Work to complete:
Write down exactly the line where "[658,135,861,171] MTZ Marauder" occurs and every line that follows it through the end of the material below; include nothing else.

---------------

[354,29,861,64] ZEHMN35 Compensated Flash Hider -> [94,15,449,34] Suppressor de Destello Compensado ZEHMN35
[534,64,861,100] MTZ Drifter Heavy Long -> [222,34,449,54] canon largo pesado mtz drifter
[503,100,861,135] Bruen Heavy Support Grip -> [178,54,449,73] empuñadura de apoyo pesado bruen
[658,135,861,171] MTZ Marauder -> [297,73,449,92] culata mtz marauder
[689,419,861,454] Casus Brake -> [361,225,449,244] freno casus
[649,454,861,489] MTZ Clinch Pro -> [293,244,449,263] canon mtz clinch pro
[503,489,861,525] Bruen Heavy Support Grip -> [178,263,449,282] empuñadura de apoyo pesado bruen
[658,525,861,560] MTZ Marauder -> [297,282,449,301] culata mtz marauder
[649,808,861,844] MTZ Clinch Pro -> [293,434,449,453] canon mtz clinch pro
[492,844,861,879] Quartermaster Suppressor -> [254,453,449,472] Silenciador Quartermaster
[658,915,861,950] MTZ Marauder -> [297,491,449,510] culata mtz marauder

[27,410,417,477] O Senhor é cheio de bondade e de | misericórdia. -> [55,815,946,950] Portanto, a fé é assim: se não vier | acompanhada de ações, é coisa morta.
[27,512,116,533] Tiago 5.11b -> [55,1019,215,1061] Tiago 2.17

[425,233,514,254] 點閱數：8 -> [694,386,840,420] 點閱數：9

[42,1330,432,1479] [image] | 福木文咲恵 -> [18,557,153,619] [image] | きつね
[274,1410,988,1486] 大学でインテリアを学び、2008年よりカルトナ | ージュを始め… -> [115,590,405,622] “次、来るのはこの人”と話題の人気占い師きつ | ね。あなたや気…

---------------

Exercise answer:
[658,135,861,171] MTZ Marauder -> [297,73,449,92] culata mtz marauder
[689,419,861,454] Casus Brake -> [361,225,449,244] freno casus
[649,454,861,489] MTZ Clinch Pro -> [293,244,449,263] canon mtz clinch pro
[503,489,861,525] Bruen Heavy Support Grip -> [178,263,449,282] empuñadura de apoyo pesado bruen
[658,525,861,560] MTZ Marauder -> [297,282,449,301] culata mtz marauder
[649,808,861,844] MTZ Clinch Pro -> [293,434,449,453] canon mtz clinch pro
[492,844,861,879] Quartermaster Suppressor -> [254,453,449,472] Silenciador Quartermaster
[658,915,861,950] MTZ Marauder -> [297,491,449,510] culata mtz marauder

[27,410,417,477] O Senhor é cheio de bondade e de | misericórdia. -> [55,815,946,950] Portanto, a fé é assim: se não vier | acompanhada de ações, é coisa morta.
[27,512,116,533] Tiago 5.11b -> [55,1019,215,1061] Tiago 2.17

[425,233,514,254] 點閱數：8 -> [694,386,840,420] 點閱數：9

[42,1330,432,1479] [image] | 福木文咲恵 -> [18,557,153,619] [image] | きつね
[274,1410,988,1486] 大学でインテリアを学び、2008年よりカルトナ | ージュを始め… -> [115,590,405,622] “次、来るのはこの人”と話題の人気占い師きつ | ね。あなたや気…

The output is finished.